User interface change data:
Segment Open

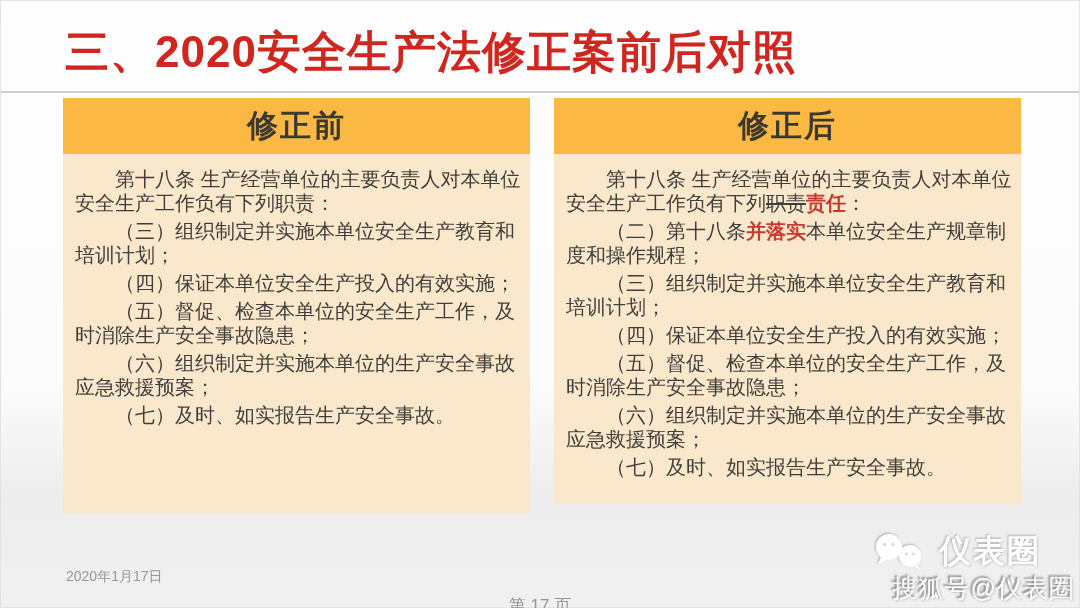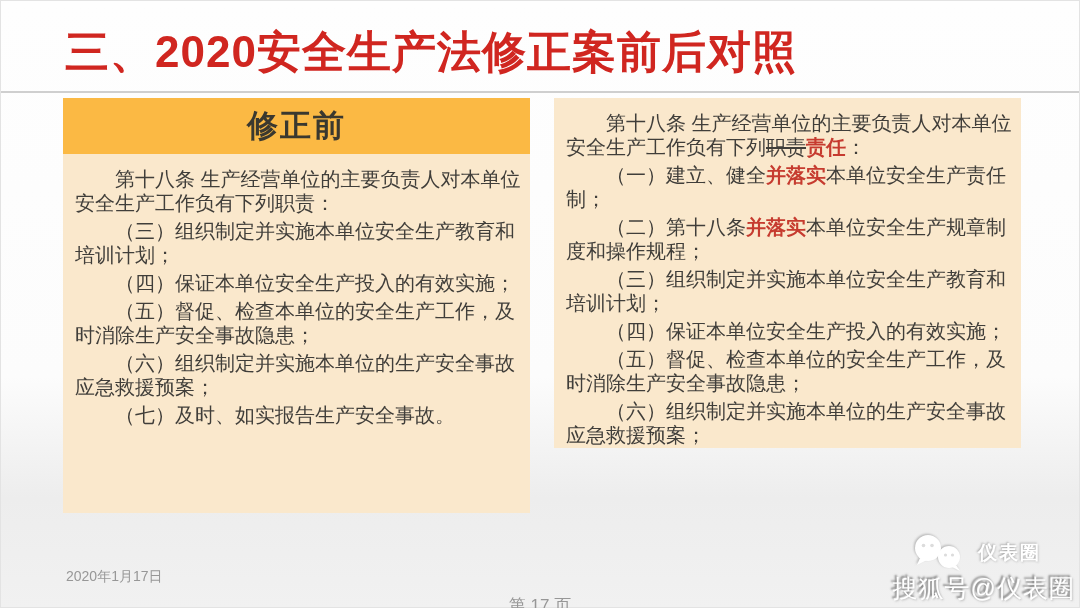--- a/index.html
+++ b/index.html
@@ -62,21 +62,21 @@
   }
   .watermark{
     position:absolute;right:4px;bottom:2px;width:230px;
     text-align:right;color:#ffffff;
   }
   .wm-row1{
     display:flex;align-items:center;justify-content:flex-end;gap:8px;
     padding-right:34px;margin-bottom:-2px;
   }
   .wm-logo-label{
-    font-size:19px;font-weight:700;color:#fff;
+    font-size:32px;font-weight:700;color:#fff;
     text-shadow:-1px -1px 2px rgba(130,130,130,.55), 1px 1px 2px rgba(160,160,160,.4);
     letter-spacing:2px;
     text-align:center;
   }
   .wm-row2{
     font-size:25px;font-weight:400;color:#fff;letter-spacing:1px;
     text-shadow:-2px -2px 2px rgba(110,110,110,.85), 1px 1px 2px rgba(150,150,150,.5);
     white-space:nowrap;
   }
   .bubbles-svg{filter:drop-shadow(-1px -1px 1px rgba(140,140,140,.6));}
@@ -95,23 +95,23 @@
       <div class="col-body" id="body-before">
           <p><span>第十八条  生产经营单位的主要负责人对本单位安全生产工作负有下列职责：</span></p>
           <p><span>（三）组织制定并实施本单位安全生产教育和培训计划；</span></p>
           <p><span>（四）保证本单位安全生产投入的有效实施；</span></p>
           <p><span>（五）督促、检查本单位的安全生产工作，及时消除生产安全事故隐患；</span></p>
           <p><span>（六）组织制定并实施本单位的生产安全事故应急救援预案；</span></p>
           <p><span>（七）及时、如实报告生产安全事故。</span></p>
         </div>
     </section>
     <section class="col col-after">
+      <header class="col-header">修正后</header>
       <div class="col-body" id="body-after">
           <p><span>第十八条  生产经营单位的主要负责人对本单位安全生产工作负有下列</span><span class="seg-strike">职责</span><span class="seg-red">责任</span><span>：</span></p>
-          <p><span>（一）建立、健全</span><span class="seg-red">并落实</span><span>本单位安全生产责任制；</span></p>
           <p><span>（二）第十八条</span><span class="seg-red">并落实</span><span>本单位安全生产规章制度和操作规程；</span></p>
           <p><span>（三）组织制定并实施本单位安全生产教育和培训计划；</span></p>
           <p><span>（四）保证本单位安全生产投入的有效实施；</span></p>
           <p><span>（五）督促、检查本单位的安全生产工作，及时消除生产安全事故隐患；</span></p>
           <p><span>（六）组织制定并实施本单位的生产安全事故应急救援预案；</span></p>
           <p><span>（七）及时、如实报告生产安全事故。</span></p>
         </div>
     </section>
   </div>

Segment Closed
Segment Open

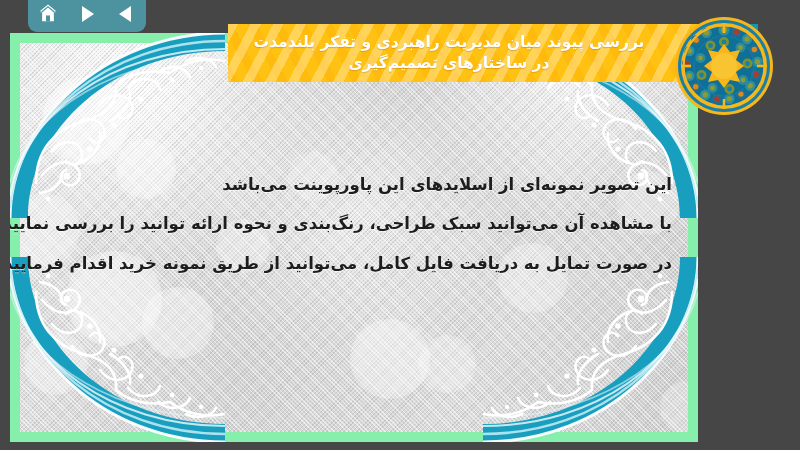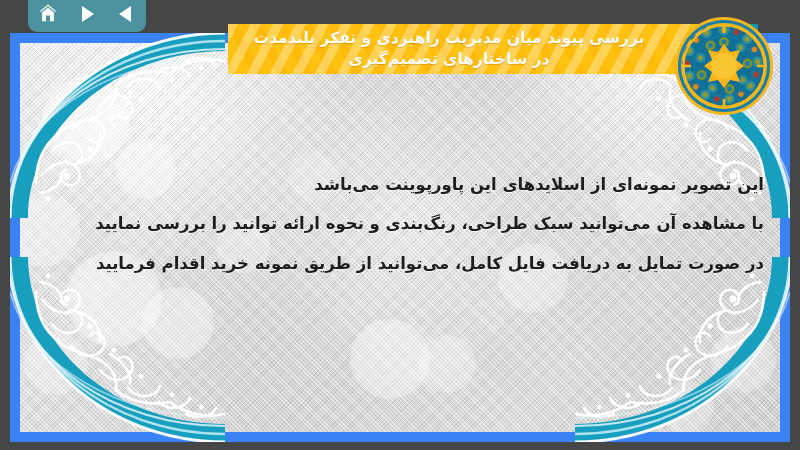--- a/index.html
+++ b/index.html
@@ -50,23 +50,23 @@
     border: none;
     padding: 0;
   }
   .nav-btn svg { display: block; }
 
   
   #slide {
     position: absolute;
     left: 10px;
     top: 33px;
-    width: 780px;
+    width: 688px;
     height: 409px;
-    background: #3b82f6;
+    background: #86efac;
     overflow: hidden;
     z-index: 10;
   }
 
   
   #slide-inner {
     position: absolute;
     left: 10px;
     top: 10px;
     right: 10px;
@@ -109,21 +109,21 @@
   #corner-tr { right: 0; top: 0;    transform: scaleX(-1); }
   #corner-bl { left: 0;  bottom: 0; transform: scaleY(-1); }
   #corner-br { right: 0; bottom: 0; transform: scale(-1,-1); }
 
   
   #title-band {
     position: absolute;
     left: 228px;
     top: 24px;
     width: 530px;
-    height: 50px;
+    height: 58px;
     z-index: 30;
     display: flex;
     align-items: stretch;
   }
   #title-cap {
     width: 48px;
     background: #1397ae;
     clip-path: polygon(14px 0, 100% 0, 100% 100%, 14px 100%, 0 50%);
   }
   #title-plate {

Segment Closed
Segment Open

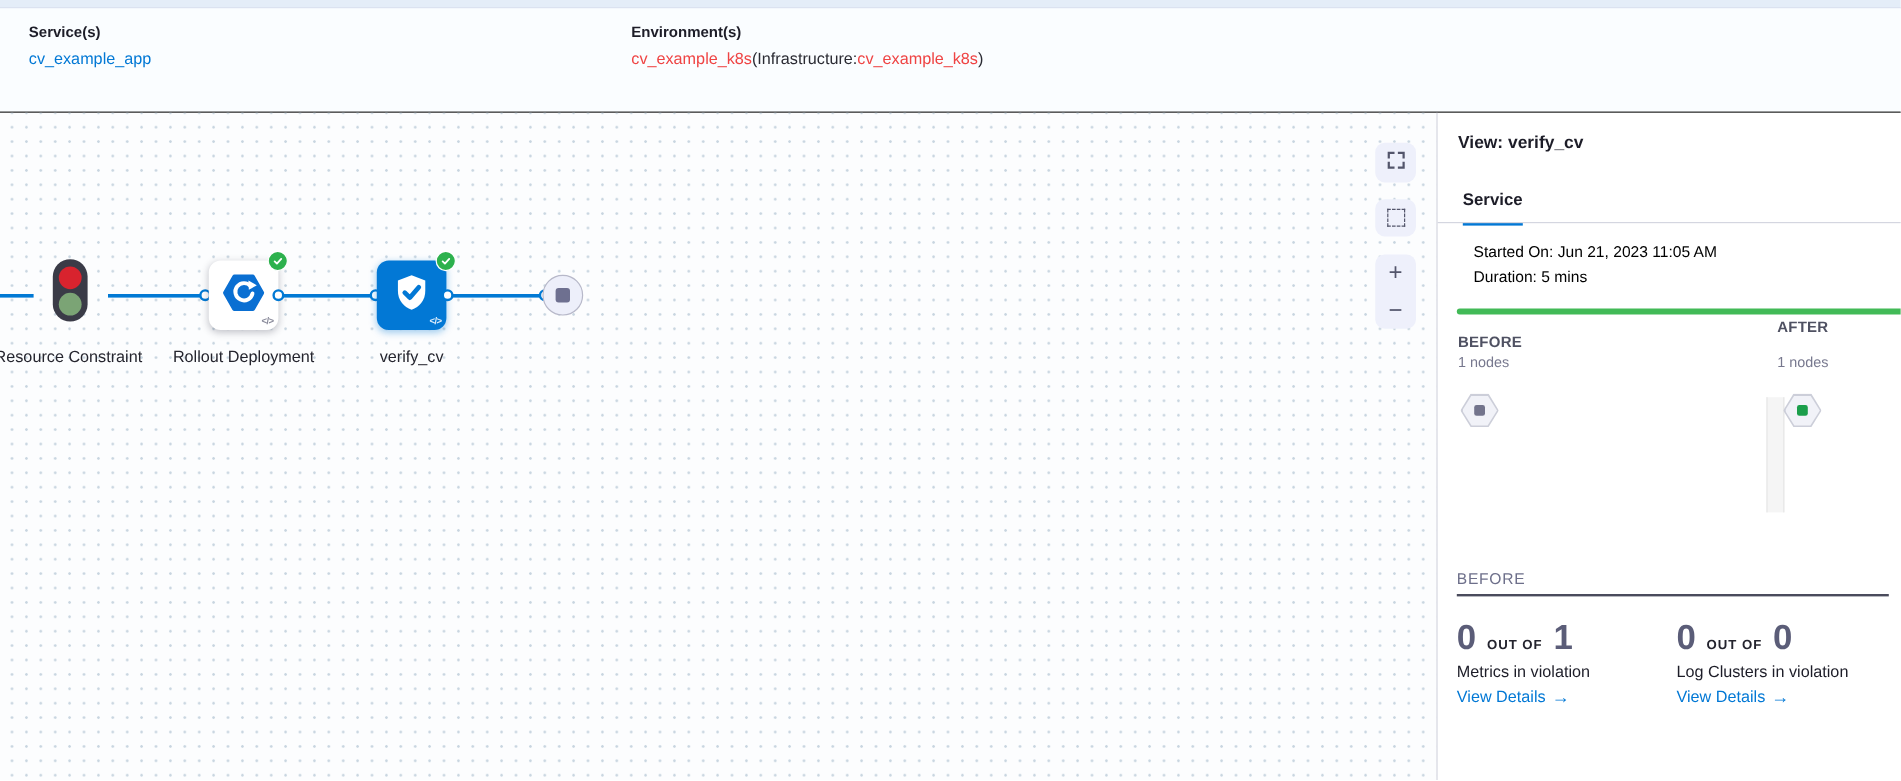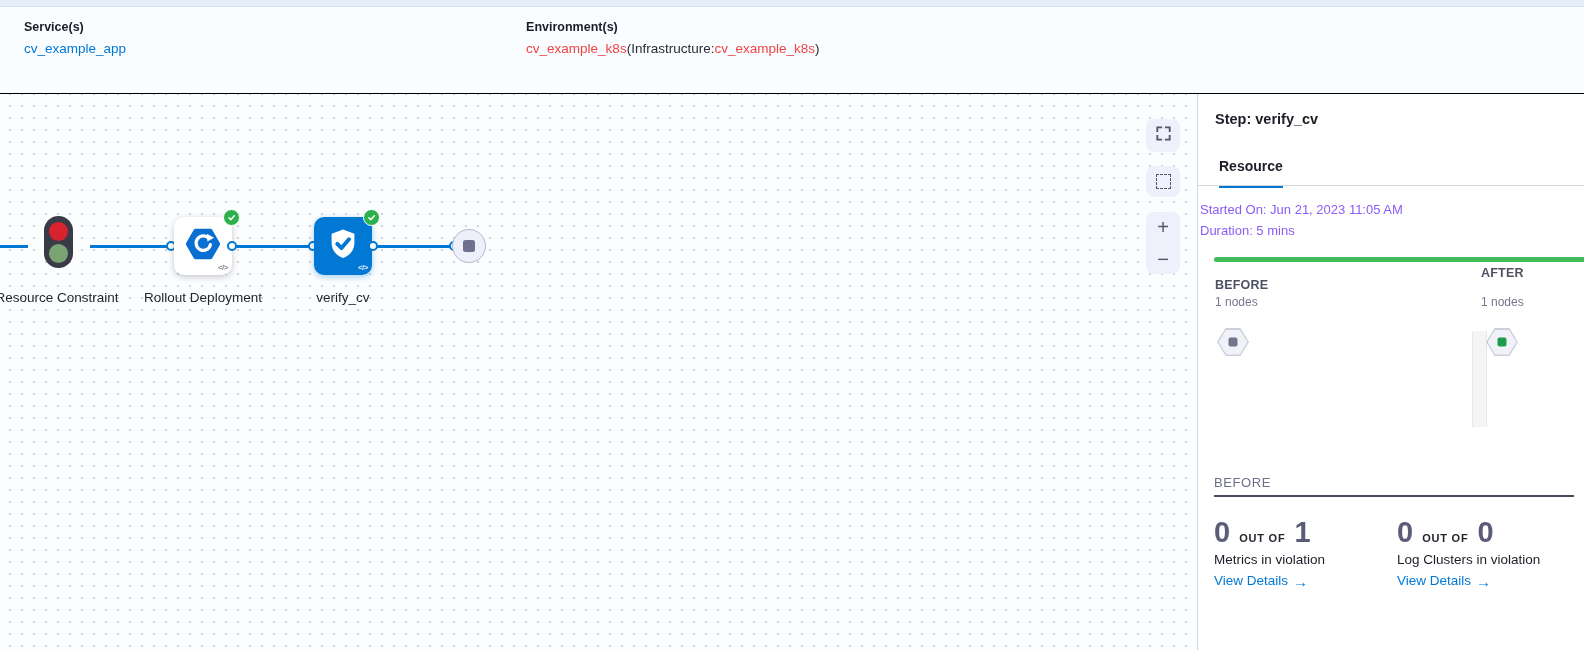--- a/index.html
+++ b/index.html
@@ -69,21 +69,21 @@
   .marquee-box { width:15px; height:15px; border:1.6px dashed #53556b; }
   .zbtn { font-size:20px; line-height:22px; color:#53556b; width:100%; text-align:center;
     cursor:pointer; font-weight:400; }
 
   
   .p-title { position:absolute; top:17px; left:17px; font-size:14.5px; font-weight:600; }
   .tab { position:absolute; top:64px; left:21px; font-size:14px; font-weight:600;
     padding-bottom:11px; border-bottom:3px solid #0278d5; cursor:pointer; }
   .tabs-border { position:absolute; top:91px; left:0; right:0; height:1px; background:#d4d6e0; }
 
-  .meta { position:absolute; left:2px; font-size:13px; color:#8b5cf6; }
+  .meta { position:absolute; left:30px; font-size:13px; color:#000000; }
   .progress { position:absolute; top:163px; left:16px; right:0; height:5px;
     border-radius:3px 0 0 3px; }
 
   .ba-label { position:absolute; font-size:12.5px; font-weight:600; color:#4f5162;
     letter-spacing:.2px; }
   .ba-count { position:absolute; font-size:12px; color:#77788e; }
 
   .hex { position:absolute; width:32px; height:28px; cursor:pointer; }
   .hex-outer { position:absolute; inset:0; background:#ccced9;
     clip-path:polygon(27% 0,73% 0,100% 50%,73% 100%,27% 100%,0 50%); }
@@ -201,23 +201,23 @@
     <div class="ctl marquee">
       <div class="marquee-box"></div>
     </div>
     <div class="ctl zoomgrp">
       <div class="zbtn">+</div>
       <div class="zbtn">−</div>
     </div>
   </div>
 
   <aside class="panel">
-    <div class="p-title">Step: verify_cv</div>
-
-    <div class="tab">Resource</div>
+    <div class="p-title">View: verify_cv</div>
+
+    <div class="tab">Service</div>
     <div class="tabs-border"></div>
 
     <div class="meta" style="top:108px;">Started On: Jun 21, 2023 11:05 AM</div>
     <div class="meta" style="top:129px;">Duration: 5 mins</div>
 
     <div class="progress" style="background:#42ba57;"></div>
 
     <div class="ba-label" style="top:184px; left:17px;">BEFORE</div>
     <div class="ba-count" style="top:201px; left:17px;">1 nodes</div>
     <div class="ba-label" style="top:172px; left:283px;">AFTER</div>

Segment Closed

Task directions: Every line that contains the string "progress" should be returned from the data.

Problem solution:
   .progress { position:absolute; top:163px; left:16px; right:0; height:5px;
     <div class="progress" style="background:#42ba57;"></div>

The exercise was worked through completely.